Efeito da FUT8 e do PIB-Tr na proliferação e migração em linhas celulares de cancro gástrico humano
As linhas celulares de cancro gástrico humano, BGC-823 e SGC-7901 foram utilizadas em estudos in vitro. Desde BGC-823 expressou menor nível de PIB-Tr enquanto SGC-7901 expressas menor nível de FUT8 em nossa pesquisa piloto, pEGFP-N1-PIB-Tr foi transfectado em BGC-823 para superexpressão PIB-Tr e pEGFP-N1 FUT8 foi transfectado para SGC-7901 para que sobre-expressam FUT8. expressões recombinantes foram alcançado com êxito, demonstrado por expressão repórter gene GFP (Figura S2). Para examinar o possível envolvimento do PIB-Tr e FUT8 na proliferação do tumor e migração, as células SGC-7901 BGC-823 e foram investigados após transfecção utilizando CCK-8 e cicatrização de feridas ensaio de migração respectivamente. Os resultados mostraram que a regulação positiva de PIB-Tr diminuiu BGC-823 na proliferação de 2-5 dias após a transfecção e sobre-regulação de diminuição da proliferação FUT8 SGC-7901 em 2 dias após a transfecção (Figura 5A e 5B). Estes resultados indicaram que a elevada expressão de PIB-Tr e FUT8 poderia suprimir a proliferação de células de cancro gástrico humano. Ferida ensaio cura demonstrado que o PIB-Tr e FUT8 não têm influência significativa sobre as migrações em BGC-823 e SGC-7901 às 48 h após o tratamento (Figura 5C e 5D).
(A) e (B) O proliferação de células BGC-823 e células SGC-7901 após a transfecção com pEGFP-N1-PIB-Tr e pEGFP-N1-FUT8 respectivamente foi analisada por contagem celular Kit-8 ensaios (CCK-8).

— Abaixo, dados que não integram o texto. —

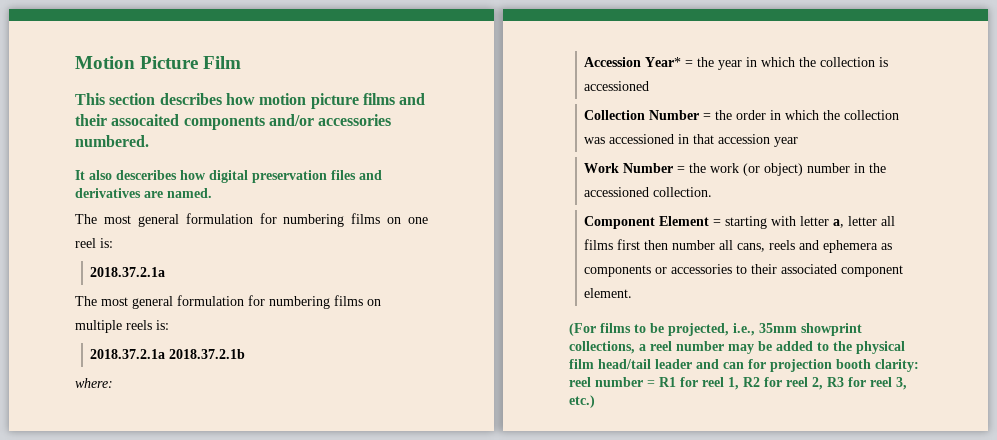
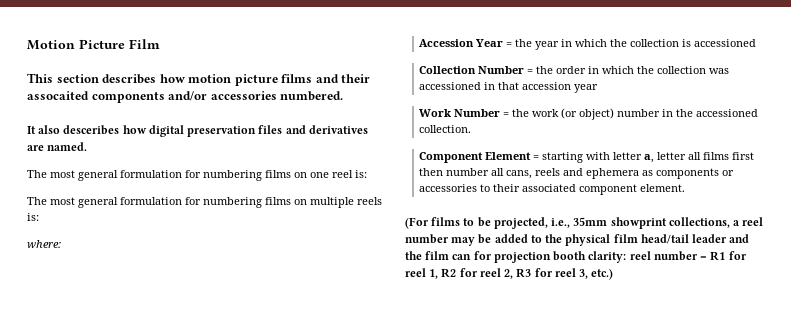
[90,267,166,277] // 2018.37.2.1a -> (367, 174) none
[90,349,246,359] // 2018.37.2.1a 2018.37.2.1b -> (39, 217) none
[645,57,682,67] Year* -> [476,39,504,47] Year
(719, 364) none -> [405,251,450,260] the film

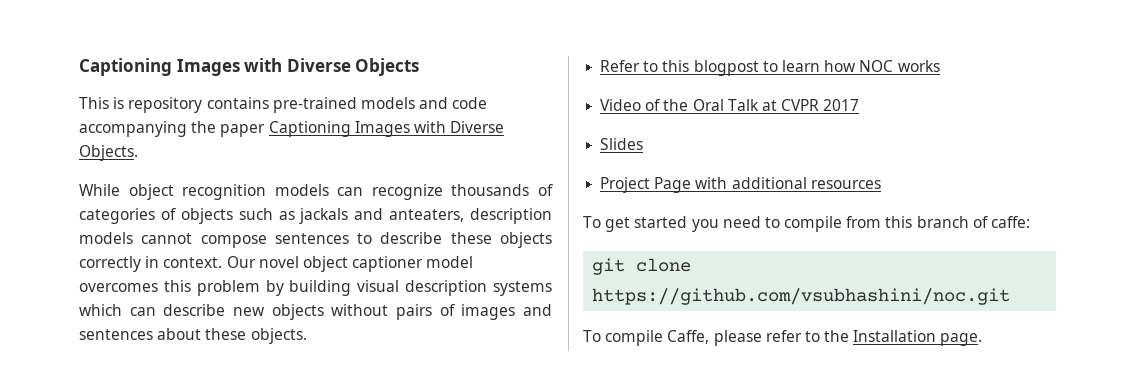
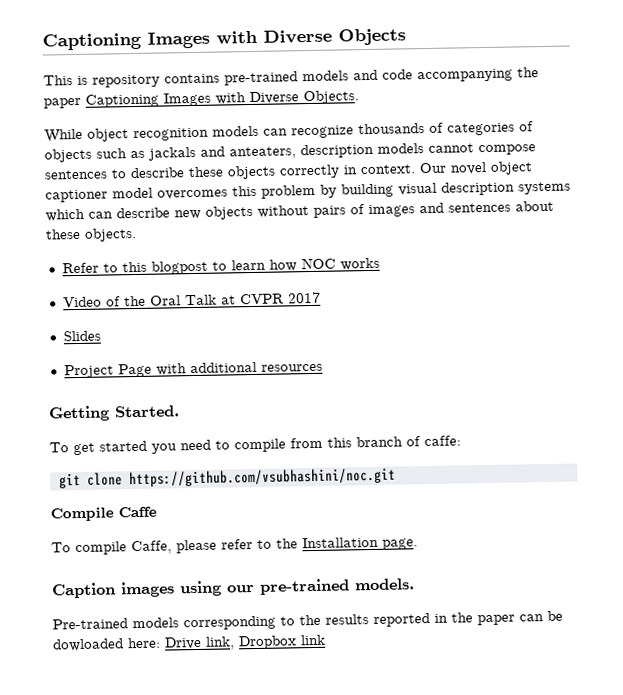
(881, 184) none -> [48,405,180,422] // Getting Started.
(1011, 296) none -> [50,506,157,522] // Compile Caffe
(983, 339) none -> [51,578,415,599] [52,610,563,631] [52,634,326,652] // Caption images using our pre-trained models. // Pre-trained models corresponding to the results reported in the paper can be dowloaded here: Drive link, Dropbox link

Os resultados representativos de quatro experiências independentes são apresentados. * P 0,05 comparado com o grupo de controlo. (C) e (D) O ensaio de migração de células de cicatrização da ferida BGC-823 após a transfecção com pEGFP-N1-PIB-Tr, bem como células SGC-7901 após a transfecção com pEGFP-N1-FUT8. A distância do fosso (uM) no ensaio de migração podem ser avaliados quantitativamente utilizando programas. Resultados representativos de 3 experiências independentes são apresentados. P . 0,05 em comparação com o grupo controle
Discussão
A glicosilação é uma das modificações pós-traducionais mais comuns apareceram em cerca de 70% de todas as proteínas conhecidas. As alterações na glicosilação desempenhar um papel num conjunto diversificado de fenómenos biológicos, tais como a metástase tumoral celular, a comunicação intracelular e inflamação [21] – [23]. Mais e mais estudos indicam que as alterações de glicosilação e os níveis de actividades glicosiltransferases derivados a partir da transformação maligna são relevantes para tumores malignos humanos [24] – [25].